My work resists easy description
A significant part of the practice is consulting — with artists, cultural organizations, and individuals navigating complex terrain. That means developing strategies, building visibility, making introductions that matter, and occasionally doing the operational work that nobody else is doing. The work is often invisible. That doesn't make it less consequential.
Over fifteen years it has taken many forms — curatorship, cultural programming, strategic consulting, operations, event production, writing, and a particular kind of connecting that rarely appears in any contract.
I've worked at Hauser & Wirth and Galerie Nicola von Senger, with artists including Una Szeemann and Augustin Rebetez, with the Swiss Embassy in Mexico. I brought Ben Moore to Theater Neumarkt. The common thread is not a discipline — it's a way of reading a situation. Understanding its structure, its gaps, what it needs and what it could become.
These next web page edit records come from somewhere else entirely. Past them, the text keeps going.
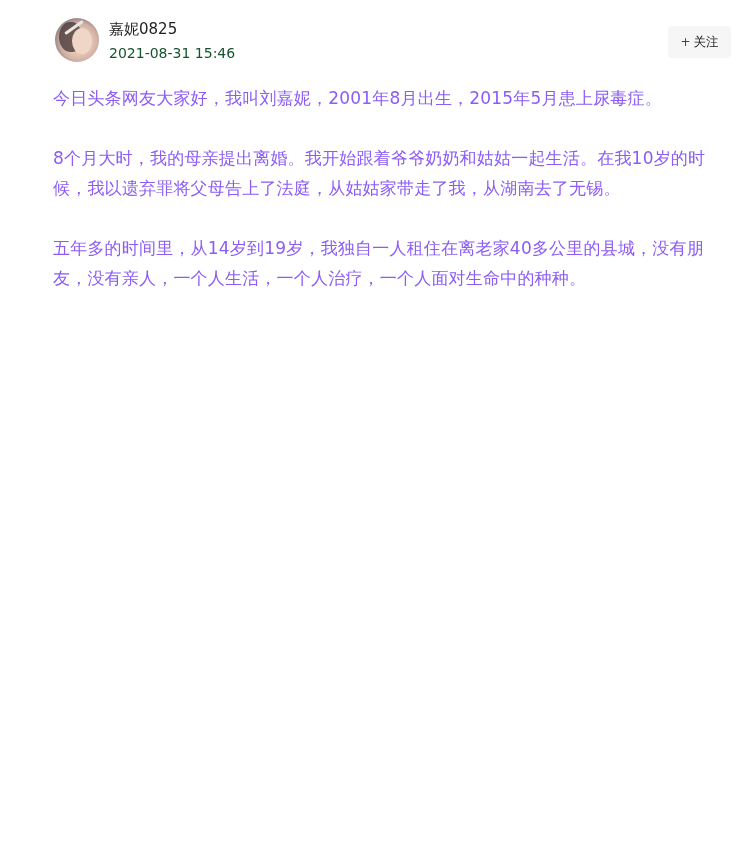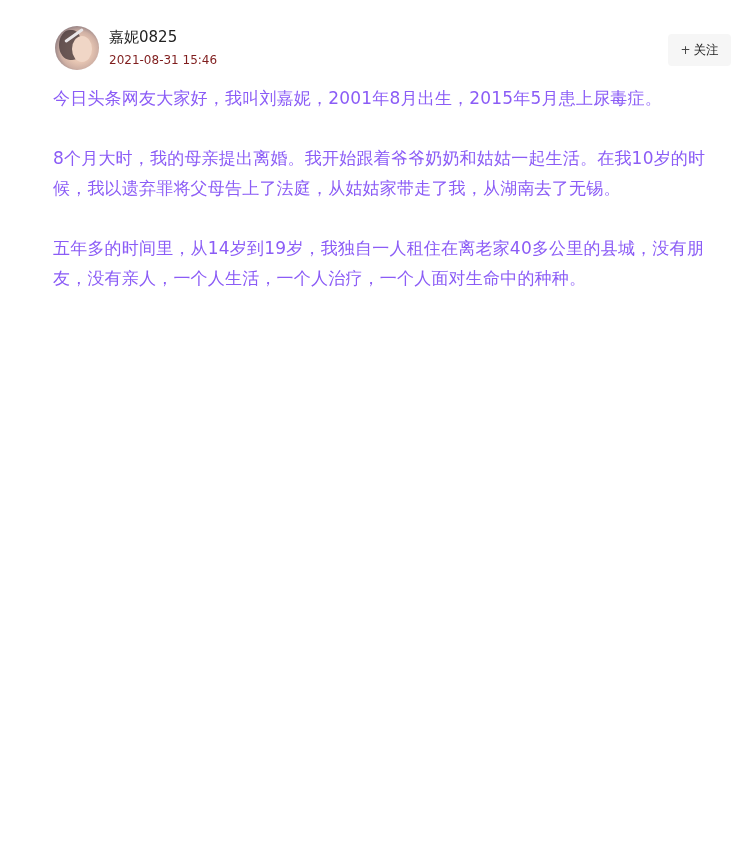--- a/index.html
+++ b/index.html
@@ -1,28 +1,28 @@
 <!DOCTYPE html>
 <html><head>
 <meta charset="utf-8">
 <style>
   * { margin: 0; padding: 0; box-sizing: border-box; }
   html, body { width: 745px; height: 859px; background: #ffffff; overflow: hidden; }
   body { font-family: "DejaVu Sans", "Liberation Sans", sans-serif; color: #222222; position: relative; }
-  .header { position: absolute; left: 0; top: 8px; width: 609px; height: 80px; }
+  .header { position: absolute; left: 0; top: 0; width: 609px; height: 80px; }
   .avatar {
     position: absolute; left: 55px; top: 18px; width: 44px; height: 44px; border-radius: 50%;
     background: radial-gradient(circle at 55% 55%, #f1d9c9 0%, #e7c6b3 35%, #cfb0a4 55%, #8d7c80 75%, #c9bfc6 100%);
     overflow: hidden;
   }
   .avatar .hair { position: absolute; left: 4px; top: 4px; width: 22px; height: 30px; border-radius: 50% 40% 40% 50%; background: #4a3b3c; opacity: .8; }
   .avatar .band { position: absolute; left: 8px; top: 8px; width: 22px; height: 3px; background: #e9e6e8; transform: rotate(-35deg); border-radius: 2px; }
   .avatar .face { position: absolute; left: 17px; top: 10px; width: 20px; height: 26px; border-radius: 50%; background: #f0d6c6; }
   .username { position: absolute; left: 109px; top: 20px; font-size: 15px; color: #222222; }
-  .time { position: absolute; left: 109px; top: 45px; font-size: 12px; color: #7f1d1d; }
+  .time { position: absolute; left: 109px; top: 45px; font-size: 14px; color: #14532d; }
   .follow-btn {
     position: absolute; left: 668px; top: 26px; width: 63px; height: 32px;
     background: #f6f6f6; border-radius: 4px; font-size: 12.5px; color: #222222;
     display: flex; align-items: center; justify-content: center; gap: 3px; cursor: pointer;
   }
   .plus-icon { font-size: 12px; color: #444; line-height: 1; }
   .article { position: absolute; left: 53px; top: 83px; width: 685px; }
   .para { font-size: 17px; line-height: 30px; letter-spacing: 0.2px; color: #8b5cf6; margin-bottom: 30px; }
 </style>
 </head>

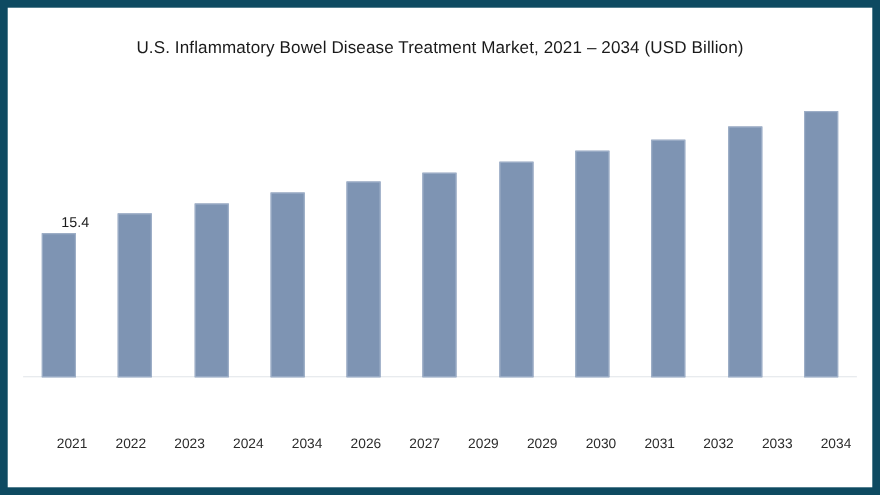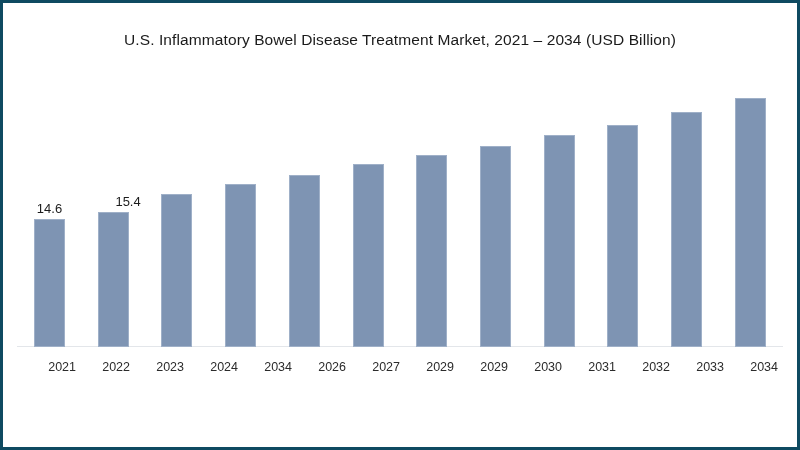--- a/index.html
+++ b/index.html
@@ -12,21 +12,21 @@
     font-family: "Liberation Sans", sans-serif;
     -webkit-font-smoothing: antialiased;
   }
 
   .frame {
     position: relative;
     width: 800px;
     height: 450px;
     box-sizing: border-box;
     background: #ffffff;
-    border: 3px solid #a3a3a3;
+    border: 7px solid #a3a3a3;
     overflow: hidden;
   }
 
   .chart-title {
     position: absolute;
     top: 28px;
     left: 0;
     width: 100%;
     text-align: center;
     font-size: 15.5px;
@@ -103,20 +103,21 @@
     padding: 0 5px;
     box-sizing: border-box;
   }
 
   .x-tick {
     width: 55px;
     text-align: right;
     font-size: 12.5px;
     color: #2b2b2b;
     line-height: 24px;
+    margin-top: 40px;
   }
 
   .source {
     position: absolute;
     right: 22px;
     bottom: 12px;
     font-size: 10.5px;
     color: #3b3b3b;
   }
 </style>
@@ -125,24 +126,20 @@
 
 <div class="frame" style="border-color: rgb(14, 74, 97); background: rgb(255, 255, 255);">
 
   <div class="chart-title" style="color: rgb(26, 26, 26);">U.S. Inflammatory Bowel Disease Treatment Market, 2021 – 2034 (USD Billion)</div>
 
   <div class="plot">
 
     <div class="baseline" style="background: rgb(227, 230, 234);"></div>
 
     <div class="bars">
-        <div class="bar-slot">
-          <div class="bar-value" style="bottom: calc(45.0167% + 3px);">14.6</div>
-          <div class="bar" title="2021: 14.6" style="height: 45.0167%; background: rgb(126, 148, 179); border-color: rgb(159, 176, 200);"></div>
-        </div>
         <div class="bar-slot">
           <div class="bar-value" style="bottom: calc(47.4833% + 3px); text-align: right;">15.4</div>
           <div class="bar" title="2022: 15.4" style="height: 47.4833%; background: rgb(126, 148, 179); border-color: rgb(159, 176, 200);"></div>
         </div>
         <div class="bar-slot">
           <div class="bar" title="2025: 17.5" style="height: 53.9583%; background: rgb(126, 148, 179); border-color: rgb(159, 176, 200);"></div>
         </div>
         <div class="bar-slot">
           <div class="bar" title="2026: 18.6" style="height: 57.35%; background: rgb(126, 148, 179); border-color: rgb(159, 176, 200);"></div>
         </div>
I trained first as a biologist, which turned out to be good preparation for everything that followed. I then spent years inside the fine arts ecosystem — and studying it. My ZHdK thesis Make New Order mapped the fine arts system as an organism under pressure: financialized, commodified, in need of reorganization. That research didn't end with the degree.
Kultur Bordell is the framework I built for this practice. Not a brand, not an agency — a position. It holds the writing, the salons, the consulting, the projects that don't have a category yet.